Async OpenAI Client: Building High-Throughput AI Applications
Learn how to use AsyncOpenAI with Python's asyncio to make concurrent API calls, implement connection pooling, and build high-throughput AI pipelines.
Why Async Matters for AI Applications
Synchronous OpenAI API calls block your Python thread while waiting for the response — typically 1 to 10 seconds per request. If you need to process 100 items, that means 100 sequential waits. With async programming, you can fire off many requests concurrently and process them as they complete, reducing total wall-clock time dramatically.

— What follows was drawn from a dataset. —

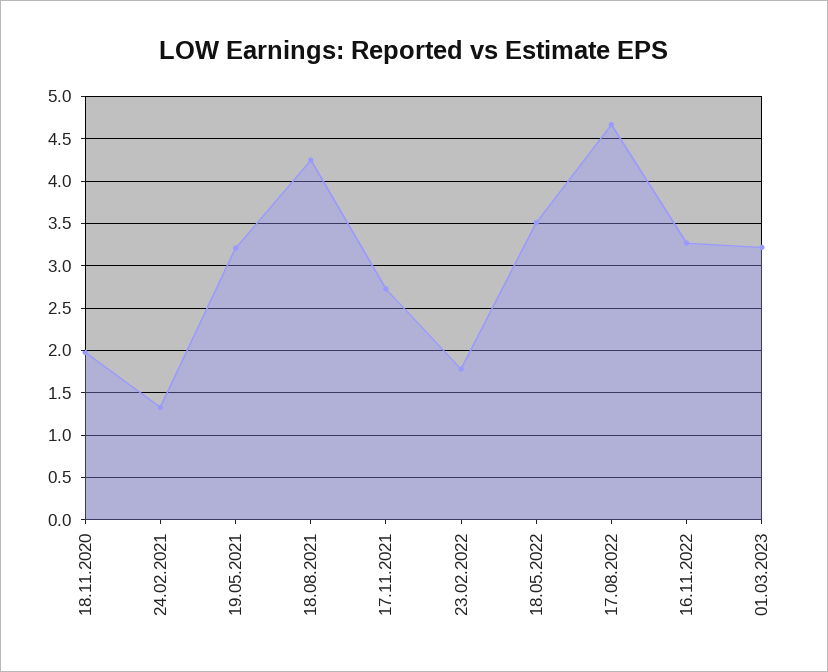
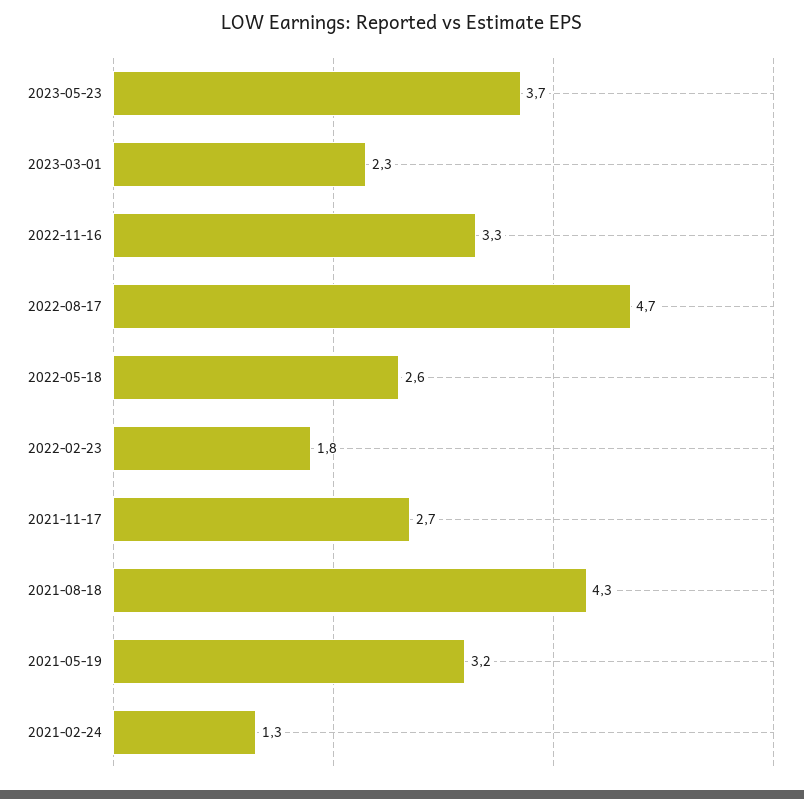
18.11.2020: 2 -> none
18.05.2022: 3.5 -> 2.6
01.03.2023: 3.2 -> 2.3
2023-05-23: none -> 3.7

The OpenAI Python SDK ships with a fully async client that integrates seamlessly with Python's asyncio event loop.
The AsyncOpenAI Client
The async client mirrors the synchronous API exactly, but every method is a coroutine:
import asyncio
from openai import AsyncOpenAI
client = AsyncOpenAI()
async def main():
response = await client.chat.completions.create(
model="gpt-4o",
messages=[{"role": "user", "content": "Hello, async world!"}],
)
print(response.choices[0].message.content)
asyncio.run(main())
The AsyncOpenAI client uses httpx.AsyncClient under the hood, which provides connection pooling and HTTP/2 support automatically.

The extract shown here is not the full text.